Wisconsin Racing
Every year, around five hundred university teams worldwide receive the same fictional design brief: a manufacturing company wants a prototype Formula-style race car for the non-professional weekend autocross driver. Reproducible at $25,000 per unit. Production run of 1,000.
That brief is the foundation of Formula SAE, the largest student engineering competition in the world, organized by SAE International since 1981. Teams spend the academic year designing, costing, building, and testing a full-size single-seat race car from scratch. In early summer they bring it to Michigan International Speedway — or to one of the international events in Germany, Japan, the UK, Brazil, or Australia — where engineering judges from the automotive and motorsports industries put the cars and the students through static design reviews, cost and business presentations, and dynamic events ranging from a 75-meter acceleration run to a 22-kilometer endurance race.
Then the rulebook drops again. New car. New season. New team. The students who built last year's car are graduating. The students replacing them are starting over.
This is the world Wisconsin Racing lives in.
Need:
Wisconsin Racing is a student-led organization based in UW–Madison's College of Engineering, and one of the largest engineering student groups on campus. The team designs, builds, tests, and races full-size formula-style cars at Formula SAE Michigan, the flagship US event in the series. Students from all majors are welcome — the team has long taken the view that running a program of this scale is itself an engineering-company exercise, and benefits from the broadest possible mix of disciplines.

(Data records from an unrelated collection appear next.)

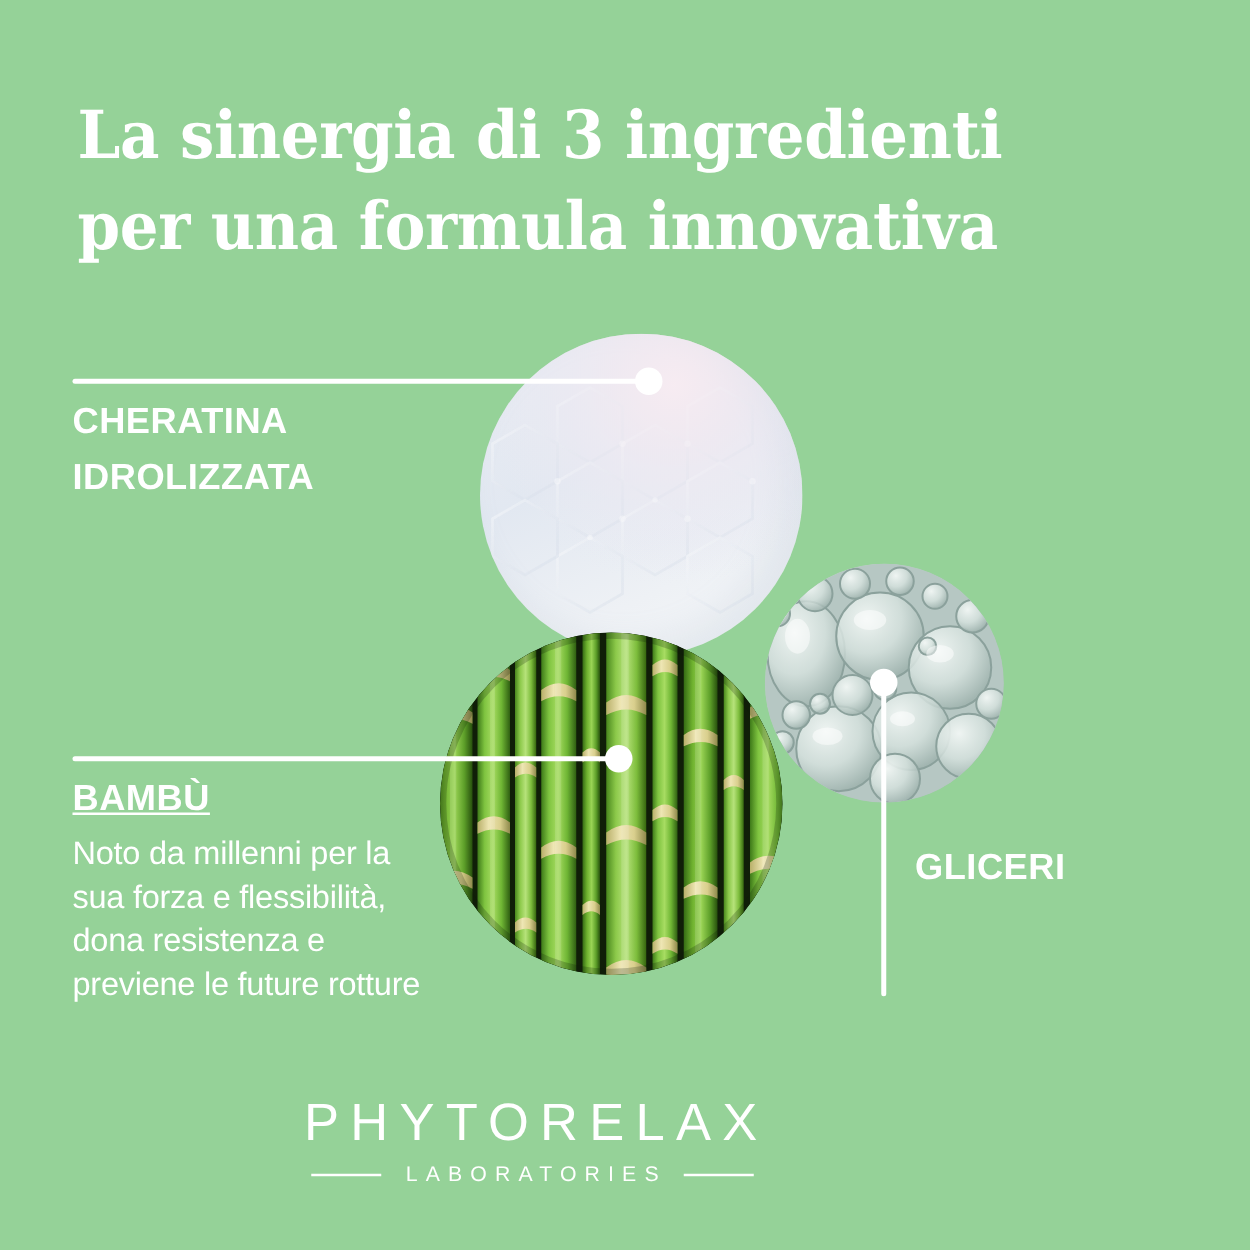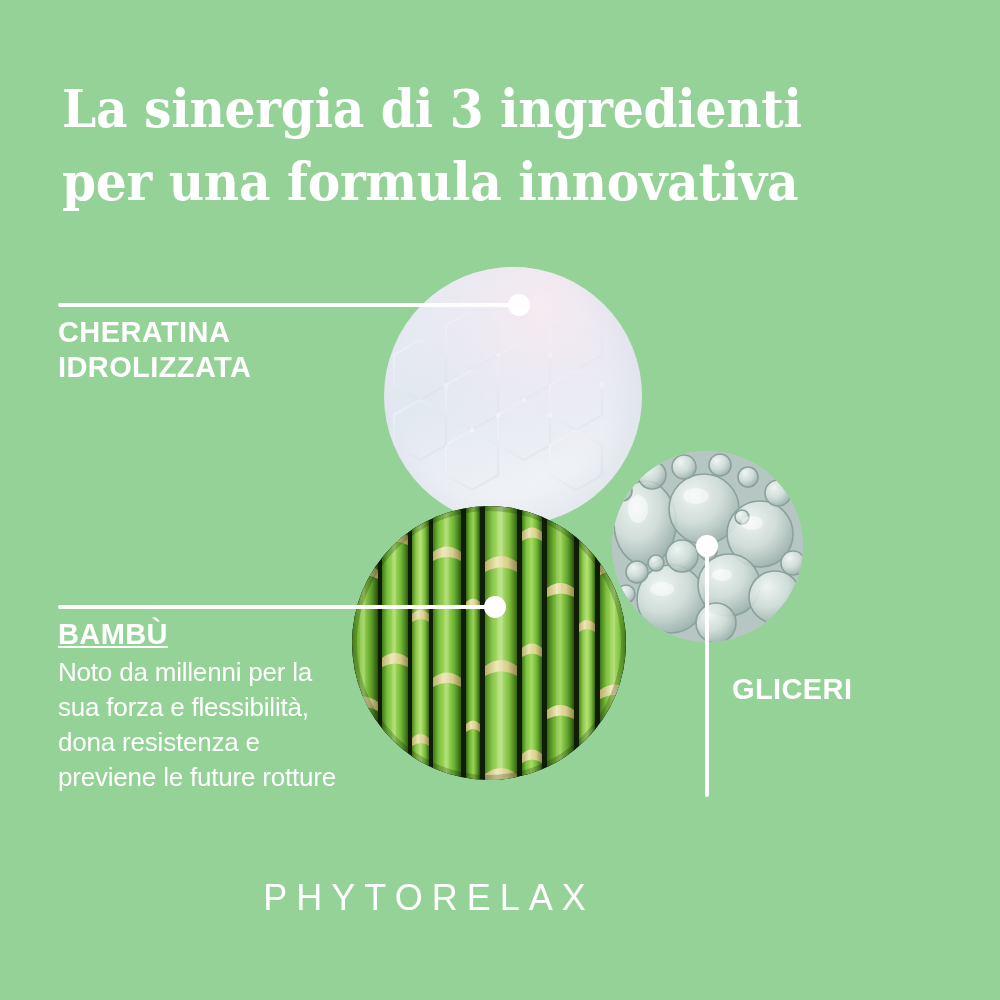"CHERATINA" .block h2 { line-height: 35px -> 45px }
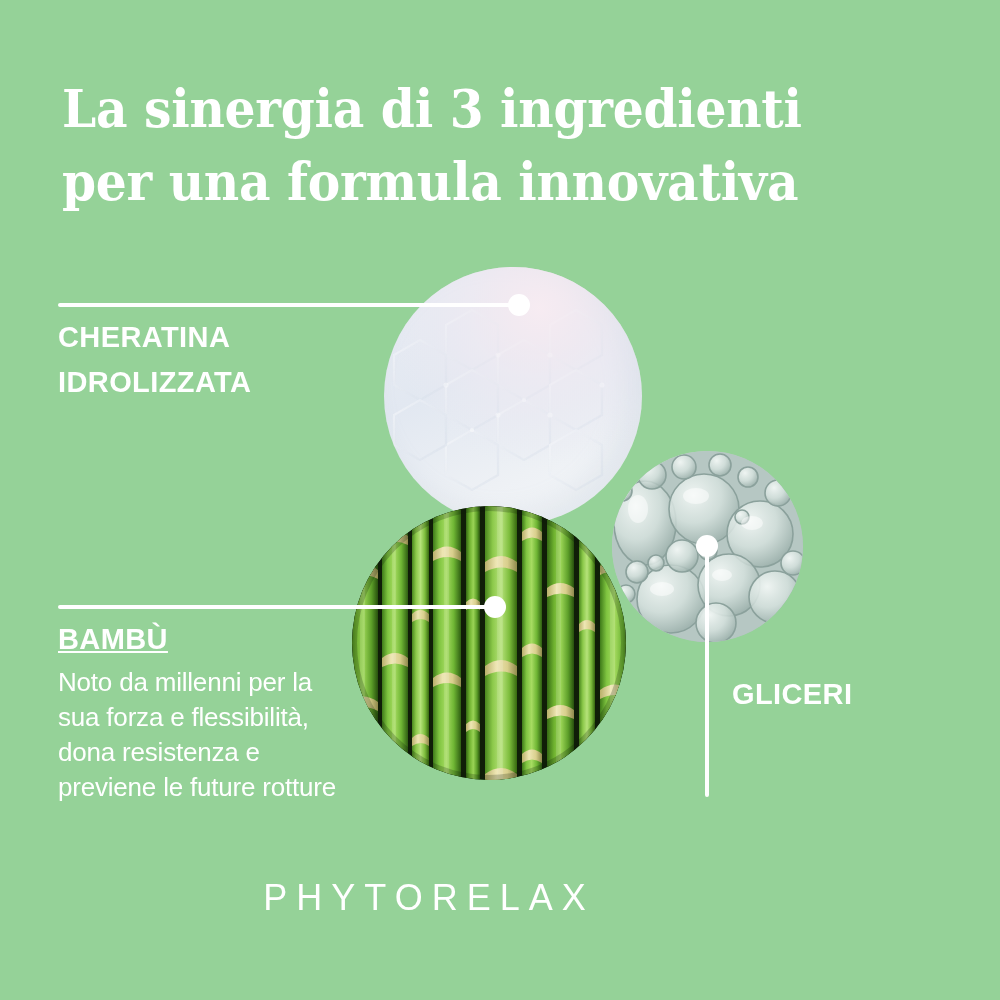"PHYTORELAX" #logo .brand { font-size: 36px -> 42px }
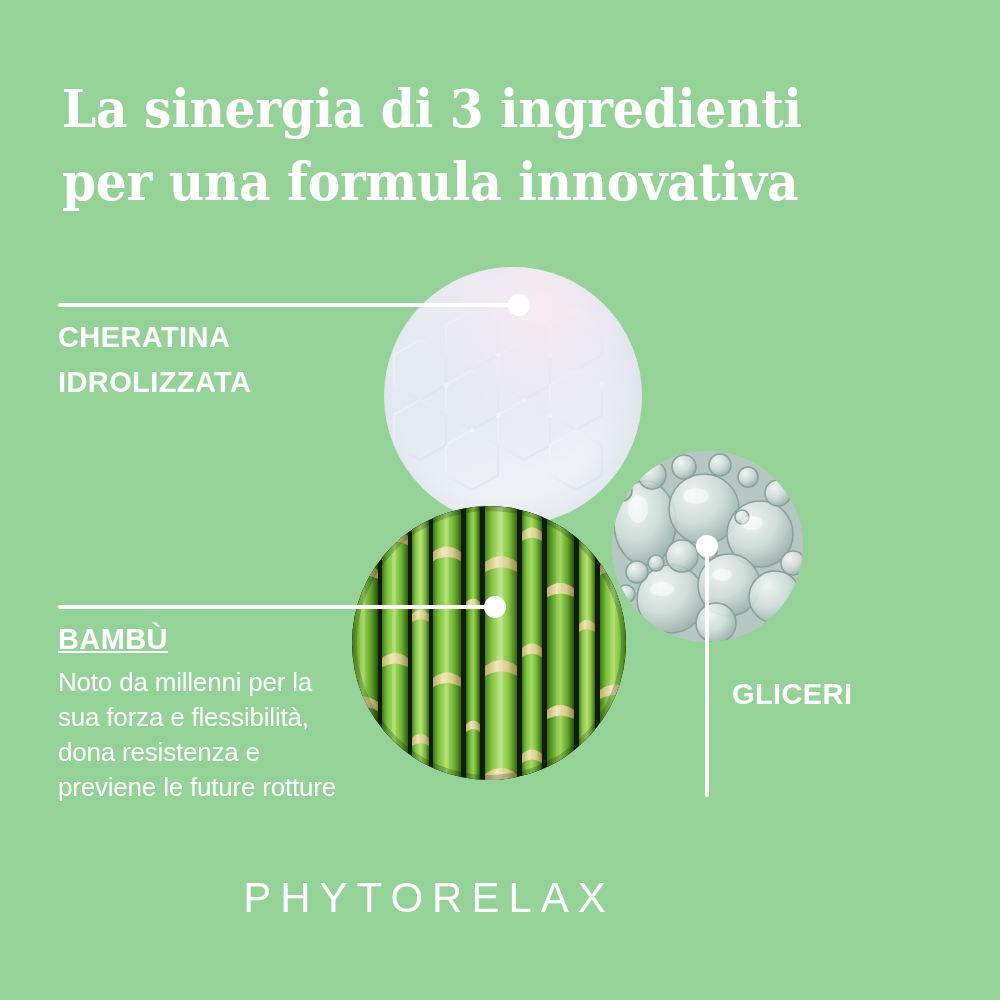"LABORATORIES" div.sub-row { html: none -> <div> <span></span> <span>LABORATORIES</span> <span></span> </div> }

That breadth shows up in how the team is organized. Specialized sub-teams handle Aerodynamics, Business, Controls, Structures, Electrical, Firmware, Powertrain, Chassis, and Vehicle Dynamics, each focused on a different aspect of the car's design and performance. A separate sub-team interest form lets students pursue personal projects and individual learning goals alongside the main build. The result is a program that produces real engineers doing real engineering: a car that has to pass tech inspection, hold up to twenty-two kilometers of endurance running, and defend its design choices to judges who have built cars at companies like Ferrari, Tesla, and Multimatic.
Solution:
A modern Formula SAE car — particularly on the electric side, which Wisconsin Racing has been competing on since 2017 — is a custom-built EV with a dozen or more mission-critical printed circuit boards, almost all designed in-house by students. There are master and slave boards for the battery management system, reading hundreds of cell voltages and temperatures across the pack. There are motor controllers translating pedal input into per-wheel torque. There is a vehicle control unit running traction control and torque-vectoring algorithms in real time. There is a pre-charge board protecting the high-voltage capacitor bank from inrush damage. There is a shutdown circuit that has to open the tractive system in milliseconds if anything reports a fault. None of this is optional. FSAE Electric rules mandate specific safety circuits, and tech inspection at competition is unforgiving. A bad spin of a board can cost weeks of the build season.
That last sentence is why Wisconsin Racing works with Screaming Circuits. Screaming Circuits has been part of the team's prototyping pipeline since 2017 — going on a decade — turning custom files into functional, populated boards on a timeline compatible with the academic calendar.
When you're designing twelve safety-critical boards across a nine-month build cycle, iteration speed is the constraint. Quick-turn prototype assembly is how a student team fails forward fast enough to actually finish.
Result:
Screaming Circuits sponsors student engineering programs because the engineers who build cars at Wisconsin Racing are the engineers who will be designing products everywhere else in a few years. The skills these students develop — moving from classroom theory to a working board, from a working board to an integrated system, from a system to a car that has to perform in front of judges — are not skills that can be taught in a lecture hall. They have to be built, and broken, and rebuilt.
We're proud to be one of the partners that makes that possible.